# [Aim of the task]
What must be handed in is the entire listing, exactly as written, with no pictures.

# [Provided data]
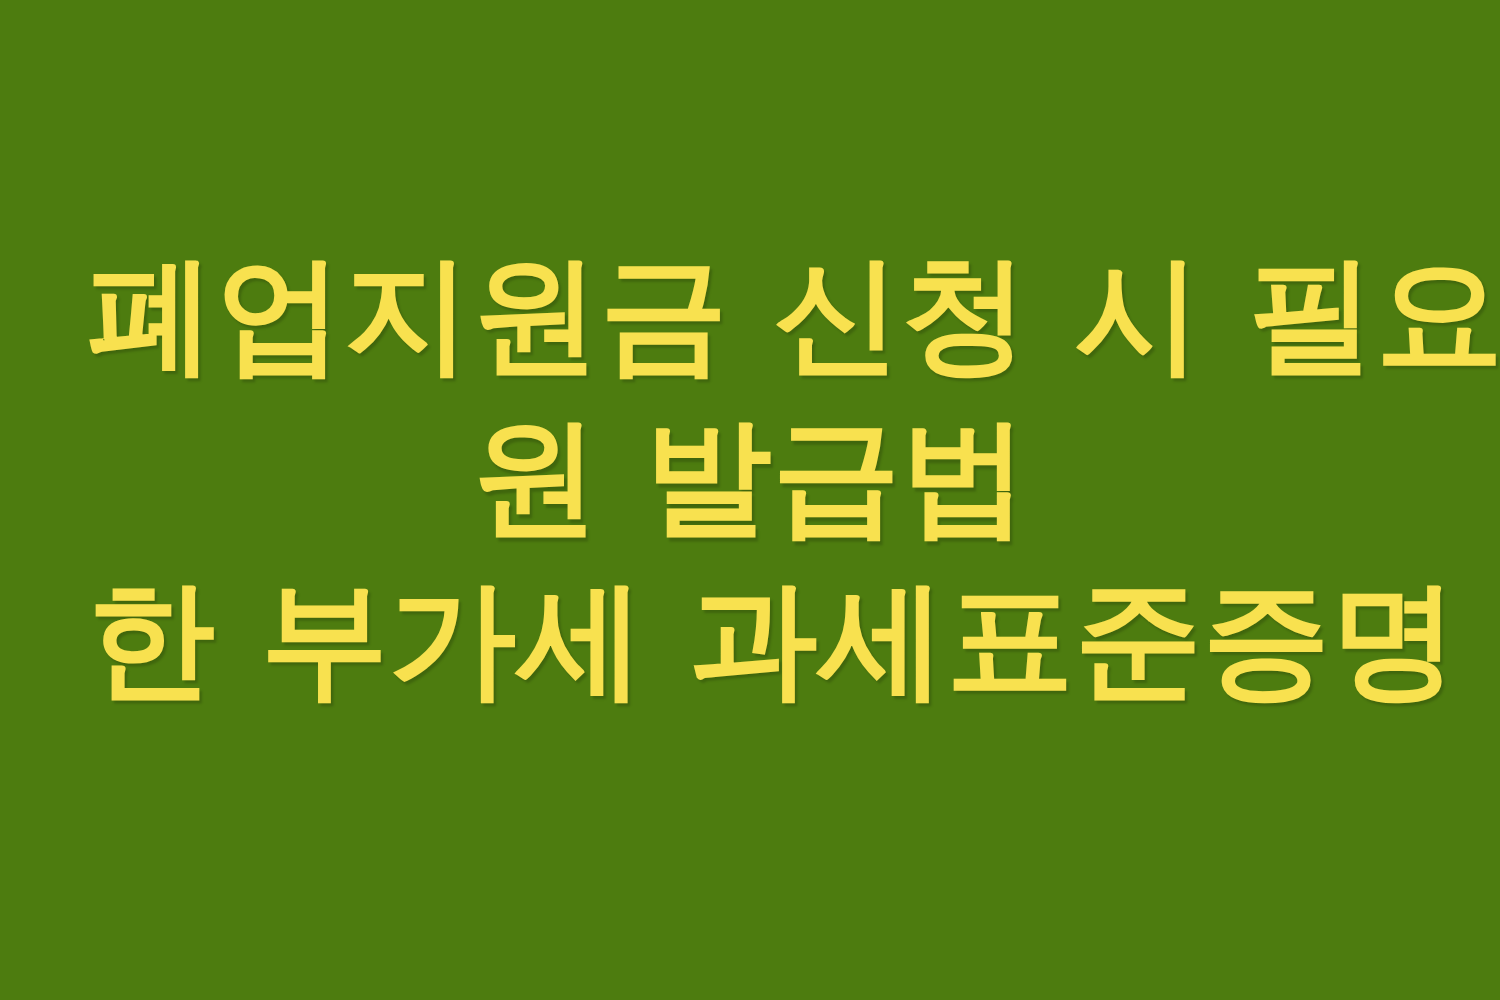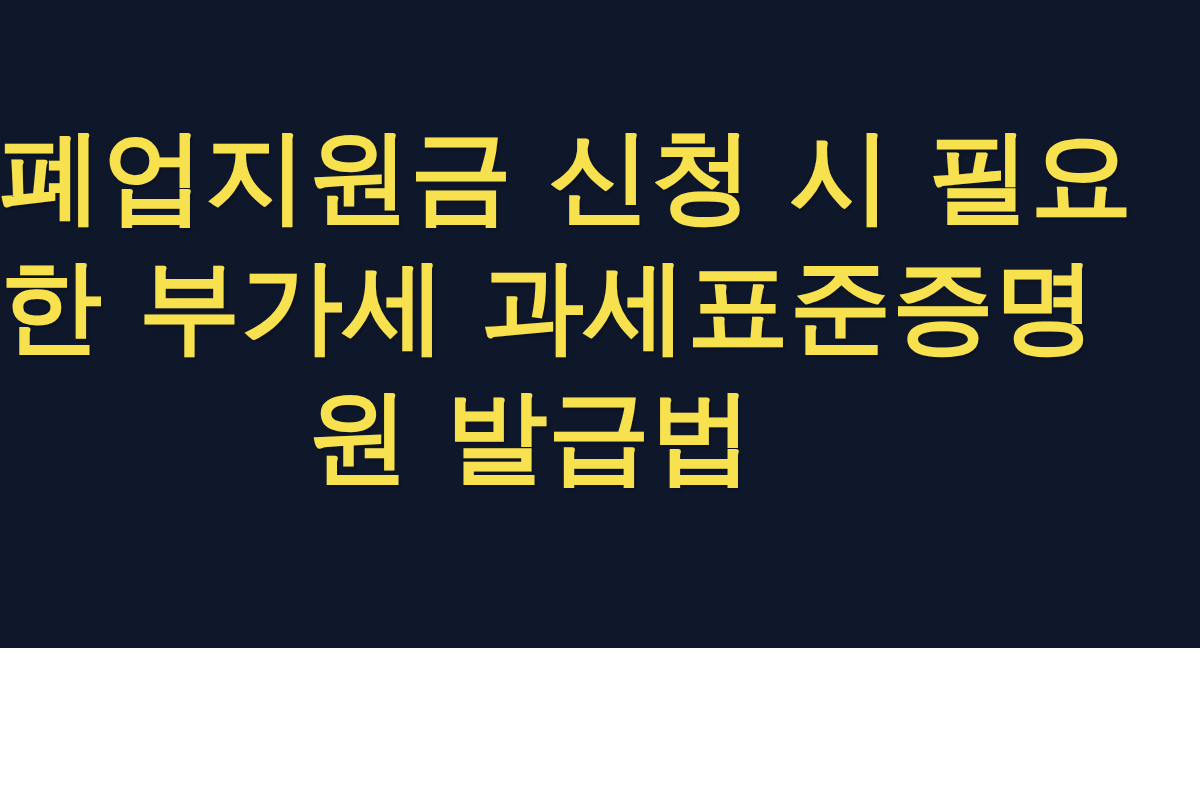--- a/index.html
+++ b/index.html
@@ -15,11 +15,11 @@
   #thumbnail-card {
     position: relative;
     width: 1200px;
-    height: 648px;
-    background: #0f172a;
+    height: 800px;
+    background: #4d7c0f;
     display: flex;
     align-items: center;
-    justify-content: flex-start;
+    justify-content: center;
     box-sizing: border-box;
   }
   #title-block {

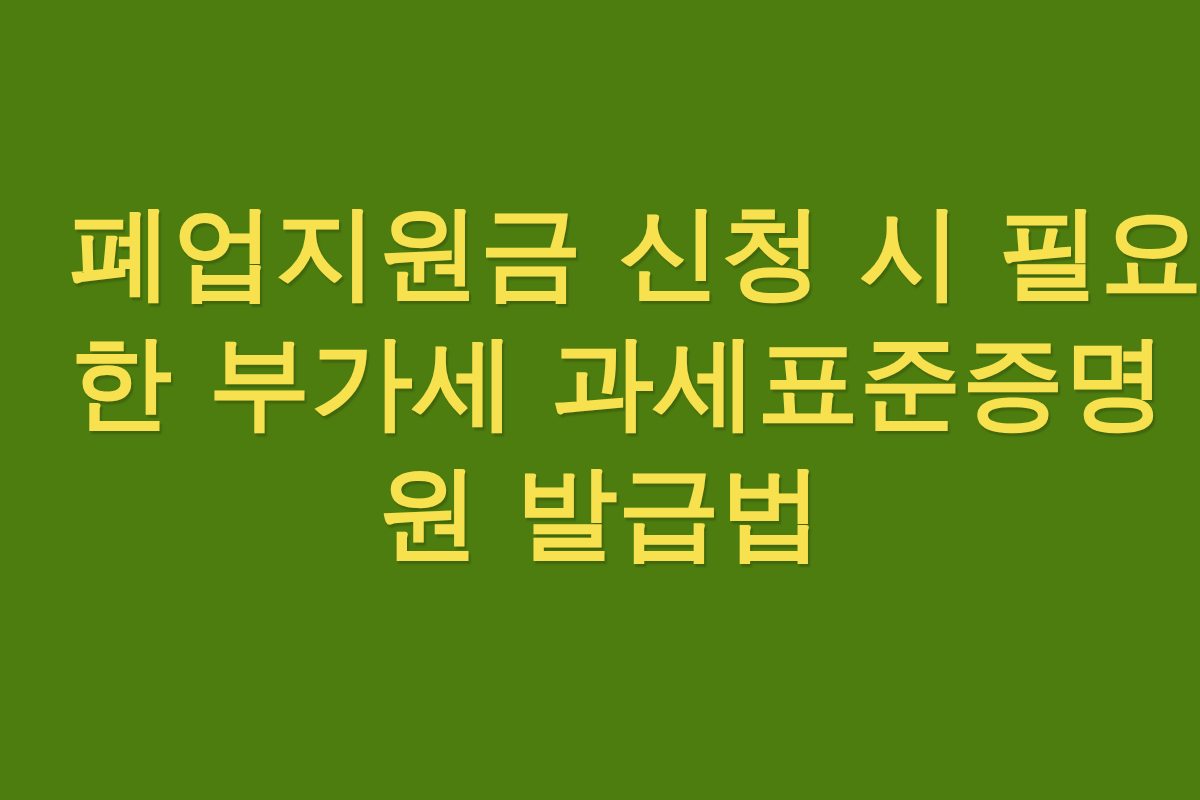--- a/index.html
+++ b/index.html
@@ -46,8 +46,8 @@
 <div id="thumbnail-card">
   <div id="title-block">
     <span class="title-line">폐업지원금 신청 시 필요</span>
+    <span class="title-line">원 발급법</span>
     <span class="title-line">한 부가세 과세표준증명</span>
-    <span class="title-line">원 발급법</span>
   </div>
 </div>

# [Written solution]
--- a/index.html
+++ b/index.html
@@ -15,11 +15,11 @@
   #thumbnail-card {
     position: relative;
     width: 1200px;
-    height: 648px;
-    background: #0f172a;
+    height: 800px;
+    background: #4d7c0f;
     display: flex;
     align-items: center;
-    justify-content: flex-start;
+    justify-content: center;
     box-sizing: border-box;
   }
   #title-block {

--- a/index.html
+++ b/index.html
@@ -46,8 +46,8 @@
 <div id="thumbnail-card">
   <div id="title-block">
     <span class="title-line">폐업지원금 신청 시 필요</span>
+    <span class="title-line">원 발급법</span>
     <span class="title-line">한 부가세 과세표준증명</span>
-    <span class="title-line">원 발급법</span>
   </div>
 </div>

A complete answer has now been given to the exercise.